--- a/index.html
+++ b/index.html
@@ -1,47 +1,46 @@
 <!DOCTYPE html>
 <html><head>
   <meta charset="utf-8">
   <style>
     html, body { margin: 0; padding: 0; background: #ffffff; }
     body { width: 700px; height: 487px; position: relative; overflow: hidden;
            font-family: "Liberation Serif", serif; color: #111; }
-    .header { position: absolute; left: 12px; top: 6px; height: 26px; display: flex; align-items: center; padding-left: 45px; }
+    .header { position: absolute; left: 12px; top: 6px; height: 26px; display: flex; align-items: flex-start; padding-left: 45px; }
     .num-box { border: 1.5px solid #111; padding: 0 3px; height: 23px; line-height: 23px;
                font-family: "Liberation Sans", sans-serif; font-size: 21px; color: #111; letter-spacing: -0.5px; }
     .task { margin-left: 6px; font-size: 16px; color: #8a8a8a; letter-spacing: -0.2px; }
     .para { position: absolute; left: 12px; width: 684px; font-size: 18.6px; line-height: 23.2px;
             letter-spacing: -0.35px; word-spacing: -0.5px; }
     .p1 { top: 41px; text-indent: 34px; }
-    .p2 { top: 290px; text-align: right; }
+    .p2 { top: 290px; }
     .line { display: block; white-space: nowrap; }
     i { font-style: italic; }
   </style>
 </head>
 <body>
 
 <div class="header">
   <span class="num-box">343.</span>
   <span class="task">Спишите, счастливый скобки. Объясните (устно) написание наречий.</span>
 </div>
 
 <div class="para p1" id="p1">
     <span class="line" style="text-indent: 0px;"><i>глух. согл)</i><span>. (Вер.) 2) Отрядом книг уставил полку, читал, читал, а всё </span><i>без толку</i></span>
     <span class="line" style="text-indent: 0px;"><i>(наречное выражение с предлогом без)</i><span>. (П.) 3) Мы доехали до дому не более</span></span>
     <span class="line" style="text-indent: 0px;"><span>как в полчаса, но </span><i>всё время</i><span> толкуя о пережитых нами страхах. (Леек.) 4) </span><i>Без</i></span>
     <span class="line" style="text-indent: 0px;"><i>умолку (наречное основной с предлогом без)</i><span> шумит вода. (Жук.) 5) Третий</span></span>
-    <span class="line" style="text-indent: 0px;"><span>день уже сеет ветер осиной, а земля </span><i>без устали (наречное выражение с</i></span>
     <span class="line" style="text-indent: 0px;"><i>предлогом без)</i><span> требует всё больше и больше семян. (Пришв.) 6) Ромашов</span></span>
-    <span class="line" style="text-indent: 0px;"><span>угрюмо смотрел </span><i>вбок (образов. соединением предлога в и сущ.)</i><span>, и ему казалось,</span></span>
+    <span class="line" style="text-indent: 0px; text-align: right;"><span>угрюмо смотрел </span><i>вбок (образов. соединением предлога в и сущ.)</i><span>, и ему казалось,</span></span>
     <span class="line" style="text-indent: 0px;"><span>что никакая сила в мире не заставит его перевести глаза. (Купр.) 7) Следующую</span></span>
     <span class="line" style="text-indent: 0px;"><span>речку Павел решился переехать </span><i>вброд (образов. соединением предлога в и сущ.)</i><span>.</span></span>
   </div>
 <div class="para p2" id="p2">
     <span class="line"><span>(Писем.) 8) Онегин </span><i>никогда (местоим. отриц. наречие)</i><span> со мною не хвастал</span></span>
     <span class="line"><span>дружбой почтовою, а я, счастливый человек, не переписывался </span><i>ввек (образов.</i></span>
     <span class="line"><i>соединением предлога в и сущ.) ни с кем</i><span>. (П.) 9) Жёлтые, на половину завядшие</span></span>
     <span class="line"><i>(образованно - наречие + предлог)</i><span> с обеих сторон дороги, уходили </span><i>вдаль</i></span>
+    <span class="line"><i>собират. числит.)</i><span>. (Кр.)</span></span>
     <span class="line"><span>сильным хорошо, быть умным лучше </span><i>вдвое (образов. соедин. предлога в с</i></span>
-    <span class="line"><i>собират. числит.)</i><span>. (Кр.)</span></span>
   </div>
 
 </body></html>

----

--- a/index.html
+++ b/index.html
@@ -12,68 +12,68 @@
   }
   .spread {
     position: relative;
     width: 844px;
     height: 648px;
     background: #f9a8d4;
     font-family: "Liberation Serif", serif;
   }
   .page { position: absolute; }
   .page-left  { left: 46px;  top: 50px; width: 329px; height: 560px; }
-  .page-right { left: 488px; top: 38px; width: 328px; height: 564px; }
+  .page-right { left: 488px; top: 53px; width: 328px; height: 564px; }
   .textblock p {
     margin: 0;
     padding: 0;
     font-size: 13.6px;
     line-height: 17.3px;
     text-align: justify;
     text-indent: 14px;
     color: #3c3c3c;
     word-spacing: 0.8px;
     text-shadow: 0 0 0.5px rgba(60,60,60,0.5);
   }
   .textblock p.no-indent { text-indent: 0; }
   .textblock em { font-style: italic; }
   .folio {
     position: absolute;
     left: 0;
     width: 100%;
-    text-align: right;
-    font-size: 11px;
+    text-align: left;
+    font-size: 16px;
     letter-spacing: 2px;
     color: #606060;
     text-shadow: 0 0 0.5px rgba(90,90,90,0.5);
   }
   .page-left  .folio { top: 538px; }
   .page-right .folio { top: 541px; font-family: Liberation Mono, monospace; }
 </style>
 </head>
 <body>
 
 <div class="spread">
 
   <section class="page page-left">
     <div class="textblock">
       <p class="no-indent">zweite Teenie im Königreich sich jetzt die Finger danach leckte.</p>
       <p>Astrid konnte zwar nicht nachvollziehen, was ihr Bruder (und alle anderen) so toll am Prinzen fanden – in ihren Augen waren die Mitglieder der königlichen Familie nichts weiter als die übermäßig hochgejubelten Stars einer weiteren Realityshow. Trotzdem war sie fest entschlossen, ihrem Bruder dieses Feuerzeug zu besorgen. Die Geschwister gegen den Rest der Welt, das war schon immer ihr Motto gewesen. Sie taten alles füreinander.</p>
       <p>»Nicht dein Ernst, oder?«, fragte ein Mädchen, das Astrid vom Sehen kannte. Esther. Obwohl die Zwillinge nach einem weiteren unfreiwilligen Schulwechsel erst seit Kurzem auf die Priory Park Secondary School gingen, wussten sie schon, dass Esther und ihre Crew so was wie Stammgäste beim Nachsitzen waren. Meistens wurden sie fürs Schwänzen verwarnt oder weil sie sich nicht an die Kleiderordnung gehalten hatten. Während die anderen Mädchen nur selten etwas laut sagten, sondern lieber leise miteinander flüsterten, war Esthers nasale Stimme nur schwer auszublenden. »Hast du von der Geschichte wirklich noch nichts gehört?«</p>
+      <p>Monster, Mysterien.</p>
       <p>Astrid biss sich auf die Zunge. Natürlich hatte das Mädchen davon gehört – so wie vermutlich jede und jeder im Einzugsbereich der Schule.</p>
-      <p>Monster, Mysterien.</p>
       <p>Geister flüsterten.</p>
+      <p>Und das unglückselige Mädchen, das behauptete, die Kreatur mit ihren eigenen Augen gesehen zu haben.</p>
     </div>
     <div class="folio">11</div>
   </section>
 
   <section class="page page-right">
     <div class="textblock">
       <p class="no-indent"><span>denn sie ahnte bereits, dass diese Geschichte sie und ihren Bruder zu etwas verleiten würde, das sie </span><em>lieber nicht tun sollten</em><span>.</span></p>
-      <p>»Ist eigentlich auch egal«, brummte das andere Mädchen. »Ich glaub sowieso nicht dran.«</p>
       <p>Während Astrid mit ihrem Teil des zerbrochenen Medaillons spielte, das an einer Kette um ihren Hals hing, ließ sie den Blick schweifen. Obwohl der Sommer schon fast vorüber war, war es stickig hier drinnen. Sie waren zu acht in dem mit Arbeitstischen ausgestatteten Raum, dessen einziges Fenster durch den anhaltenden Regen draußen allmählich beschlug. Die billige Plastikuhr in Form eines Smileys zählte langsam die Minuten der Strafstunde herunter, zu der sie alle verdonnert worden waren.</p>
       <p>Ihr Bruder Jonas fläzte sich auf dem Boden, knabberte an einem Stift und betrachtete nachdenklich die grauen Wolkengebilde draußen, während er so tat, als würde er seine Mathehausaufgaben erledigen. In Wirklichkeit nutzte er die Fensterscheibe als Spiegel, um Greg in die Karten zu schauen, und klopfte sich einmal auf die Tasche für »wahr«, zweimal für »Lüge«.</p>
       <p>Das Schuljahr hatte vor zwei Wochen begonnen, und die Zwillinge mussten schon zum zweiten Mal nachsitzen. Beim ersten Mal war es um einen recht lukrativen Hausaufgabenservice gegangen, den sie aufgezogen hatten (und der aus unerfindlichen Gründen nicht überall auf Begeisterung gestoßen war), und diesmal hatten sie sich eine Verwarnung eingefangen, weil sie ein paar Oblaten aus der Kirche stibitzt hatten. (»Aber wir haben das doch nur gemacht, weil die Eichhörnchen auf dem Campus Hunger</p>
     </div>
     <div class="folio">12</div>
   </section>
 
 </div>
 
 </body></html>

----

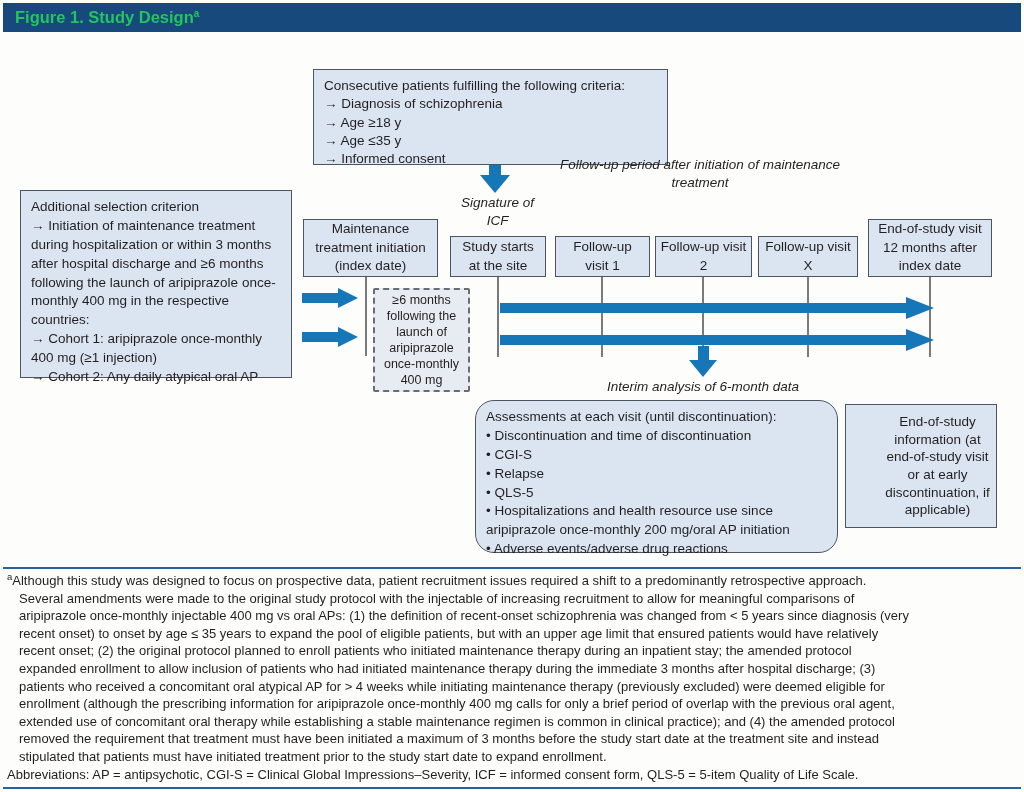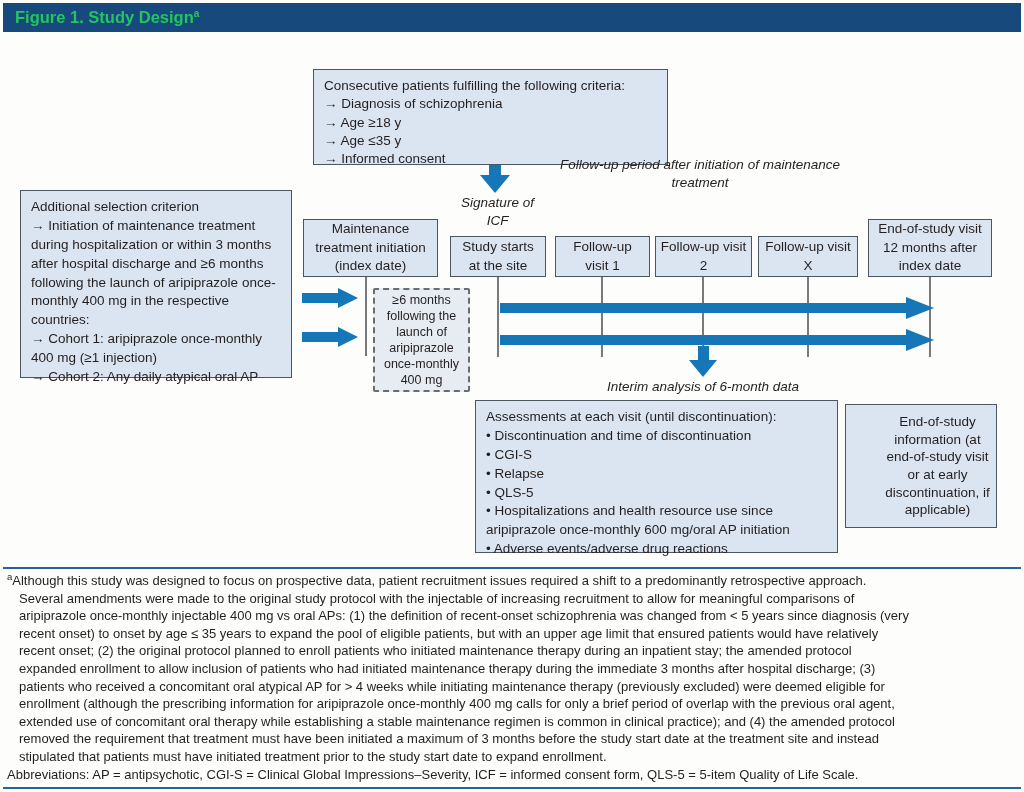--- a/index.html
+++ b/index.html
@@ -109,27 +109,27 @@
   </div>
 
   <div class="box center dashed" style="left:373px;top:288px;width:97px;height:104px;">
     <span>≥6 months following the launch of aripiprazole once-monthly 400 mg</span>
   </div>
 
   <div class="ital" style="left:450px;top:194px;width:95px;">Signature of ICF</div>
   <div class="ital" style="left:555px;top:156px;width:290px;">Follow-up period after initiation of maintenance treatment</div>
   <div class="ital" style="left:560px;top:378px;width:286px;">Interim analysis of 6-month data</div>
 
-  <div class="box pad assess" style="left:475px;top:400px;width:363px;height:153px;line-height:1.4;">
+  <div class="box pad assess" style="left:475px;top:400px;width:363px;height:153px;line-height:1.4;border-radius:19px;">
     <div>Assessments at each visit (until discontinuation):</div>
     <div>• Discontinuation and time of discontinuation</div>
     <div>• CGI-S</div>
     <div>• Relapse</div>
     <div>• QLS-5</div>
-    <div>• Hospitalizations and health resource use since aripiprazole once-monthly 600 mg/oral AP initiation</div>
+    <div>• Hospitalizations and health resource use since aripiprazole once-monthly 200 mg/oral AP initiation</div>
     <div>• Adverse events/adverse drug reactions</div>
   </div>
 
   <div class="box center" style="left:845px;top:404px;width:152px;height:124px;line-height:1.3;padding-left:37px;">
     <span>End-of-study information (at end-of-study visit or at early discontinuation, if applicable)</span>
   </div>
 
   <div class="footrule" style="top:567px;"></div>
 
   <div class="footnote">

----

▶ **TASK OBJECTIVE**:
Using the listing above, return word for word each line from the one that has "text-shadow: 0 0 0.5px rgba(90,90,90,0.5);" through the one that has "<p>Astrid konnte zwar", and no line outside that range.

▶ **SOLUTION**:
     text-shadow: 0 0 0.5px rgba(90,90,90,0.5);
   }
   .page-left  .folio { top: 538px; }
   .page-right .folio { top: 541px; font-family: Liberation Mono, monospace; }
 </style>
 </head>
 <body>
 
 <div class="spread">
 
   <section class="page page-left">
     <div class="textblock">
       <p class="no-indent">zweite Teenie im Königreich sich jetzt die Finger danach leckte.</p>
       <p>Astrid konnte zwar nicht nachvollziehen, was ihr Bruder (und alle anderen) so toll am Prinzen fanden – in ihren Augen waren die Mitglieder der königlichen Familie nichts weiter als die übermäßig hochgejubelten Stars einer weiteren Realityshow. Trotzdem war sie fest entschlossen, ihrem Bruder dieses Feuerzeug zu besorgen. Die Geschwister gegen den Rest der Welt, das war schon immer ihr Motto gewesen. Sie taten alles füreinander.</p>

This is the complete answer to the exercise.